Afrik : Quels sont tes rapports avec le continent africain ?
Tony Selgi :
Je ne suis jamais allé en Afrique mais c’est l’un de mes prochains grands voyages ! J’aimerais bien redorer le blason de l’Afrique non pas qu’elle ait perdu sa dorure, au contraire, mais parce qu’on l’a trop dénigrée. Ce que j’en sais des gens qui vivent ou ont vécu là-bas, c’est qu’en France, on a plus accès au passé africain qu’en Afrique. Ici, j’ai voyagé en Afrique par les musées ! Ce qui est dommage, c’est que l’on a toujours cherché à qualifier l’art africain d’art nègre, ou d’art premier... ce n’est jamais juste de l’art. Je pense avoir une vision plus optimiste, plus réaliste, de l’art africain que certains Africains qui, sans doute de par leur culture, ont peur du masque. Ce qui m’a manqué c’est une certaine évolution de ce passé. Il y a une grosse bataille culturelle en interne entre ceux qui vont dépouiller leur propre patrimoine et ceux qui cherchent à le reconstituer. Et c’est avec eux que je veux travailler.

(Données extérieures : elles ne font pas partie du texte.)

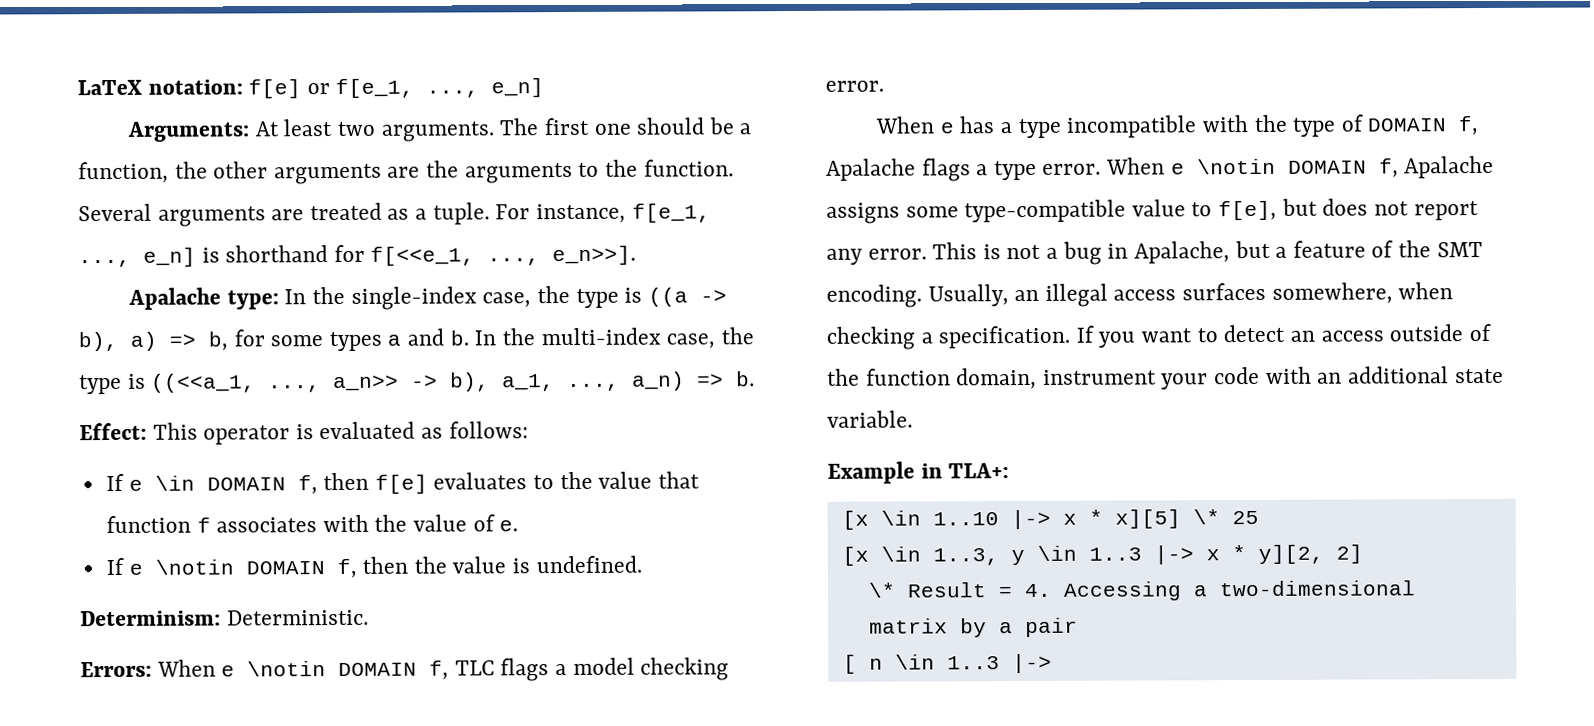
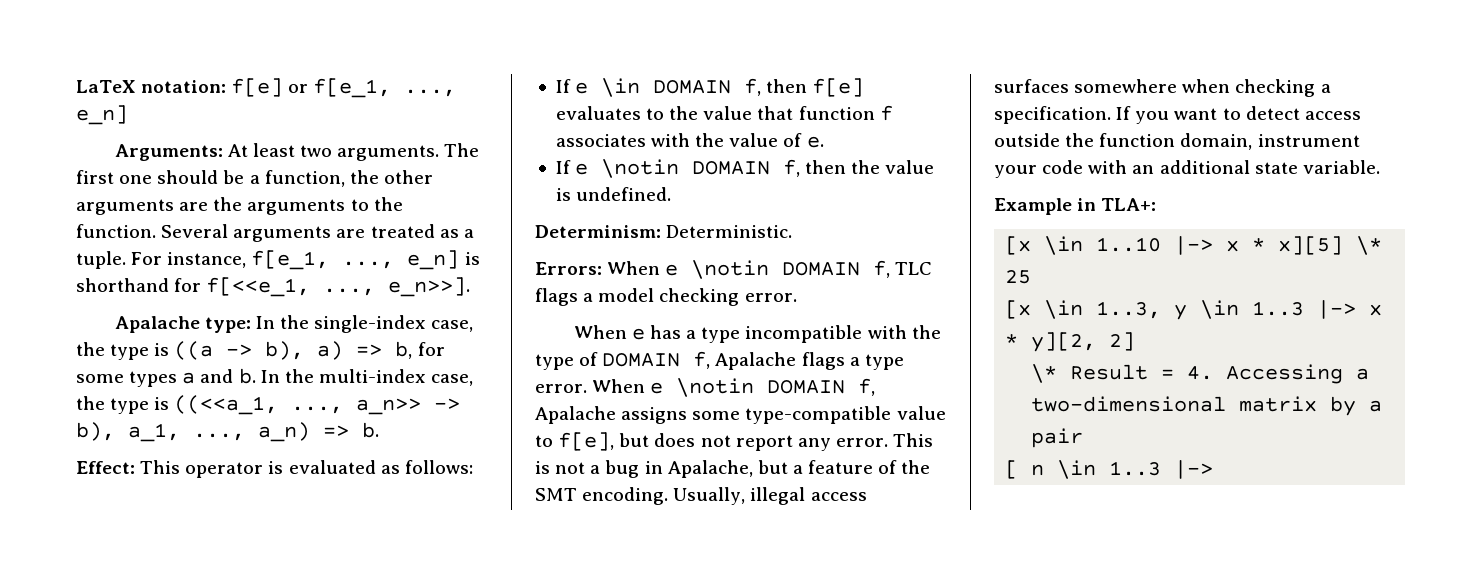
- Usually, an illegal access surfaces somewhere, when checking a specification.
+ Usually, illegal access surfaces somewhere when checking a specification.
- If you want to detect an access outside of the function domain, instrument your code with an additional state variable.
+ If you want to detect access outside the function domain, instrument your code with an additional state variable.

Afrik : Uroots est également une ligne de vêtement. Quel est le rapport avec la sculpture ?
Tony Selgi :
Les vêtements sont des supports d’exploitation des masques et sont issus directement des dessins. A l’aide de l’outil informatique, je mets au propre les esquisses que j’ai dessinées pour les transférer sur les habits. Il y avait des demandes de la part de personnes qui ne pouvaient pas accéder aux masques et souhaitaient avoir quelque chose dans l’esprit.

Afrik : Quel est ton rêve d’artiste plasticien ?
Tony Selgi :
L’architecture et l’urbanisme. Ce que je voudrais c’est que dans tout objet on puisse retrouver cette culture du métissage, du plus petit objet jusqu’à l’habitat et la ville. Que la disposition d’un village d’Afrique se mélange à la façon d’aborder la ville en Occident. Et que la multiculturalité du hip-hop soit visible dans l’artéfact et pas seulement dans les vêtements, la danse ou la musique. Si l’on prend par exemple la période des années 70, on retrouve dans le mobilier, la décoration, les objets et les couleurs tous les éléments constitutifs d’une époque.